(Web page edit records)
************

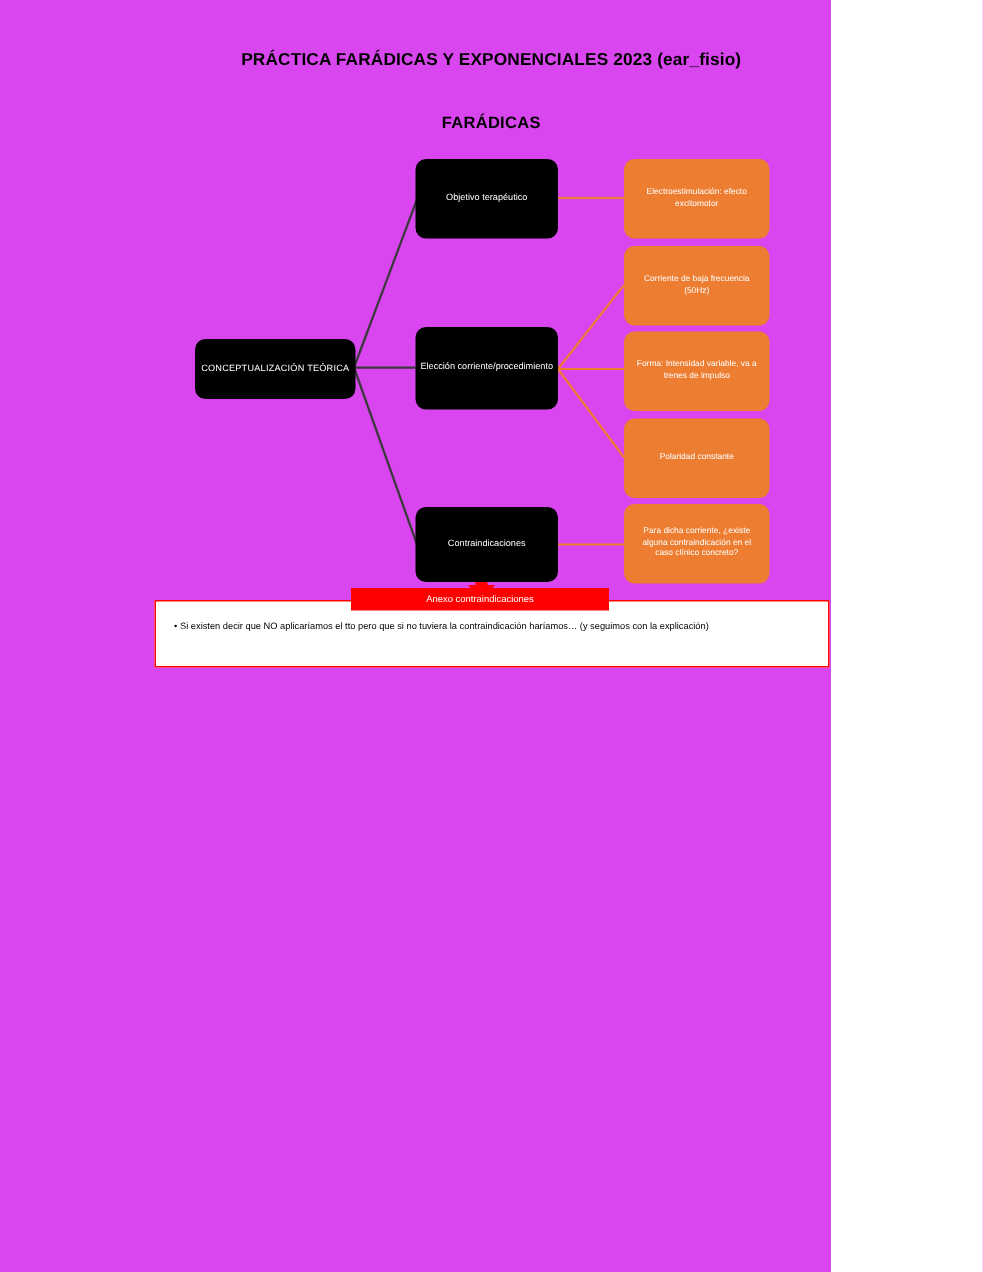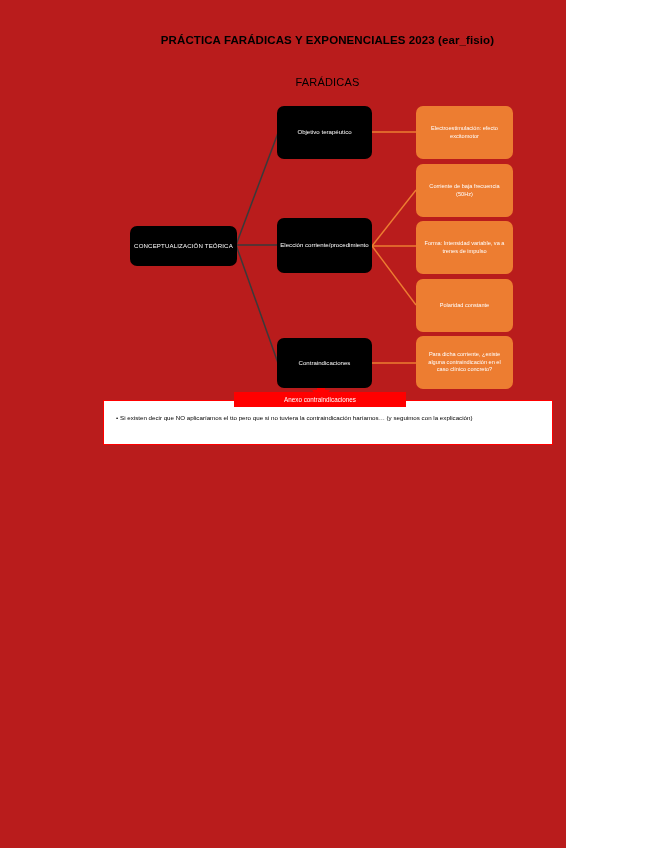--- a/index.html
+++ b/index.html
@@ -21,8 +21,7 @@
     left: 0; top: 0;
     width: 554px;
     height: 848px;
-    background: #b91c1c;
-    padding-left: 12px;
+    background: #d946ef;
   }
 
   

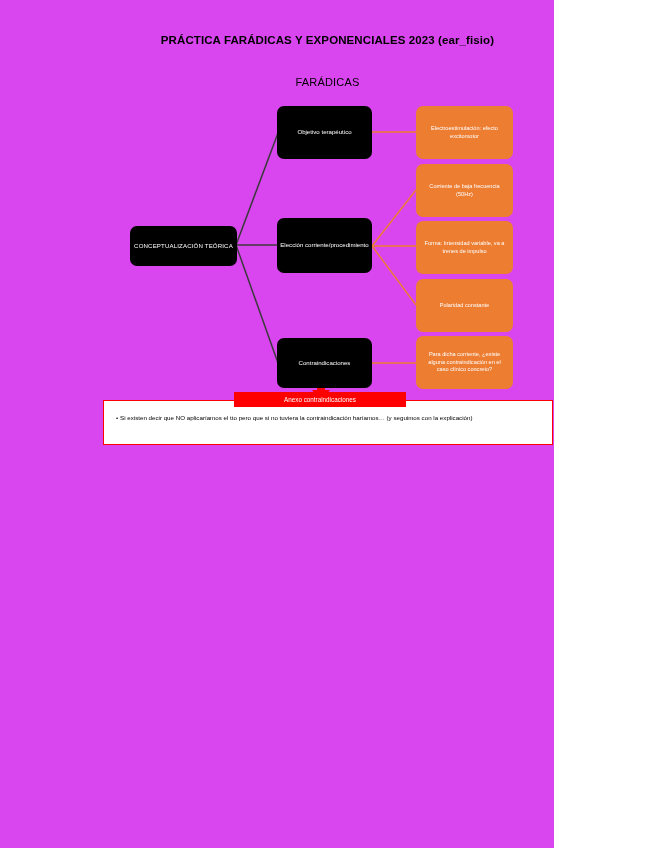--- a/index.html
+++ b/index.html
@@ -40,7 +40,7 @@
     width: 655px;
     text-align: center;
     font-size: 11px;
-    font-weight: normal;
+    font-weight: bold;
     letter-spacing: 0.2px;
   }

************

- **WHAT THE TASK ASKS**: Read the entries and select each line where the word "weight" is found.

- **YOUR SOLUTION**:
-    font-weight: normal;
+    font-weight: bold;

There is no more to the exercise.